(Exercise instructions)
Where does the word "Builder" appear in the data? Copy every line that holds it.

═══ Supplied records

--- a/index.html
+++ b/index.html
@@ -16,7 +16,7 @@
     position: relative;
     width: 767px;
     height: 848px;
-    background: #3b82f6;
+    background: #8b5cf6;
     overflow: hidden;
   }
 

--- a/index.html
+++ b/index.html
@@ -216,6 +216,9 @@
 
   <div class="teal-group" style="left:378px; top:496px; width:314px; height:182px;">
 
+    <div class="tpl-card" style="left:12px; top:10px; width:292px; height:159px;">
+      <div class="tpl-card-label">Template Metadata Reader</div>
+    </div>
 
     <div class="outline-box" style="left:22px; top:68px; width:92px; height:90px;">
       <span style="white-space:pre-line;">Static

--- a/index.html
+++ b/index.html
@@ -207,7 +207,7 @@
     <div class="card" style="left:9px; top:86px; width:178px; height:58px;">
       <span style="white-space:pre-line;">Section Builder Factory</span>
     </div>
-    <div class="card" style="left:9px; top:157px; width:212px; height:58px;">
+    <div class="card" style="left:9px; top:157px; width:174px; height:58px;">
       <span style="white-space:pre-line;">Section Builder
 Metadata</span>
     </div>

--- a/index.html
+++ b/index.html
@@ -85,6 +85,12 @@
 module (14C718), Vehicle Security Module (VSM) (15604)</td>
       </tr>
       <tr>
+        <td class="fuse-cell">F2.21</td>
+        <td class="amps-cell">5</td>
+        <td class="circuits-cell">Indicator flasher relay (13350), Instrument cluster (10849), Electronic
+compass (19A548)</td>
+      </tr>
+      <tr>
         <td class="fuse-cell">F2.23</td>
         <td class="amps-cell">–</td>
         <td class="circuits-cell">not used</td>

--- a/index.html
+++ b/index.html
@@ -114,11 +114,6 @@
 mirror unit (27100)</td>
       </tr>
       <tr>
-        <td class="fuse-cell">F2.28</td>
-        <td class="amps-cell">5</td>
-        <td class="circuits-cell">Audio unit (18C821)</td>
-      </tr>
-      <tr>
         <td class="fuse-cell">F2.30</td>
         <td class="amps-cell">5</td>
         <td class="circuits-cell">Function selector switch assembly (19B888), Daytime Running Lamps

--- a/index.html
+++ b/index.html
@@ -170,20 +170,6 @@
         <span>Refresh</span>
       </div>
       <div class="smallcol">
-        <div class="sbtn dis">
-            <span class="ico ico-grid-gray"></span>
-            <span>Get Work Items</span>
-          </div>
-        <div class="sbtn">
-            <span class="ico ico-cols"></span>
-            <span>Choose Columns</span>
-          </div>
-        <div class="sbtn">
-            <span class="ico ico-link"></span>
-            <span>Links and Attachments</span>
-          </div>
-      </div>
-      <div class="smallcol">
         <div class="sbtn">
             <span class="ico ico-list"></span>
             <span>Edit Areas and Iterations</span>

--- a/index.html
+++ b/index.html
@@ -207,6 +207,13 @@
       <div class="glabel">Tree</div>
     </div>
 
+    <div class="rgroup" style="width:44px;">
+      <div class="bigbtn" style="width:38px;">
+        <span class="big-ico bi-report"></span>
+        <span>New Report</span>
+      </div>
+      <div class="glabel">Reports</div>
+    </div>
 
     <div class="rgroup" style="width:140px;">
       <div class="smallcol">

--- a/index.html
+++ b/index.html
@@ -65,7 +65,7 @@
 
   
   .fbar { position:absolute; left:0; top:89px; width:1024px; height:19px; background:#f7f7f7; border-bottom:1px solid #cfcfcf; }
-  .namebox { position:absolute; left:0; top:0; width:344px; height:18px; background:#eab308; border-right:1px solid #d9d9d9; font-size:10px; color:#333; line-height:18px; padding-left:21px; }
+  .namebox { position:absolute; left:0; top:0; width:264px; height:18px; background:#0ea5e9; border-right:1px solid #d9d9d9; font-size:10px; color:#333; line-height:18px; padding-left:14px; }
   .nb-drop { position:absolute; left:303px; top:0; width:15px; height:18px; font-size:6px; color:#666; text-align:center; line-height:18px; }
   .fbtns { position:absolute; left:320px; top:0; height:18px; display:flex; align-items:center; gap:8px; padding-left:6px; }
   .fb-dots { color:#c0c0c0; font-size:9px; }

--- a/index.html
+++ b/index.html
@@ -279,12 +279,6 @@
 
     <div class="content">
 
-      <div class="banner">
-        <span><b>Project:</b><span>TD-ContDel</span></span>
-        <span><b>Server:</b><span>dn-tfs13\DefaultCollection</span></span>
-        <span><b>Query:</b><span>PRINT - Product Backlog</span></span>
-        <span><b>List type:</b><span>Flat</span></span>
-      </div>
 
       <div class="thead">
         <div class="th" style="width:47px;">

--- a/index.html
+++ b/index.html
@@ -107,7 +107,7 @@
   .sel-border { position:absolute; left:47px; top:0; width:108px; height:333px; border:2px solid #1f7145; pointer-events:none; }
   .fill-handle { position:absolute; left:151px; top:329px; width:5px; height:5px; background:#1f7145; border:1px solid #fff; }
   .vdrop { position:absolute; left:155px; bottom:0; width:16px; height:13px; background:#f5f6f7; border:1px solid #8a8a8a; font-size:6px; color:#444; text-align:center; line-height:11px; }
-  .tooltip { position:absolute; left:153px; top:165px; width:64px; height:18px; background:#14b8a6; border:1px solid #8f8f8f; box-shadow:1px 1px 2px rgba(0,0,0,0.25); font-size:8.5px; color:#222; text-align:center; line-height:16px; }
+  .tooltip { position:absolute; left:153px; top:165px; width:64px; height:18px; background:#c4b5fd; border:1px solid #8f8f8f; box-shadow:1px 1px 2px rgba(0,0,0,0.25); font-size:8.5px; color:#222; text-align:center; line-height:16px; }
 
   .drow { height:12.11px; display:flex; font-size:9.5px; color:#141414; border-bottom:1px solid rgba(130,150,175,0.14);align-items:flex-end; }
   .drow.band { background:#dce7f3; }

══════

(Written answer)
       <span style="white-space:pre-line;">Section Builder Factory</span>
       <span style="white-space:pre-line;">Section Builder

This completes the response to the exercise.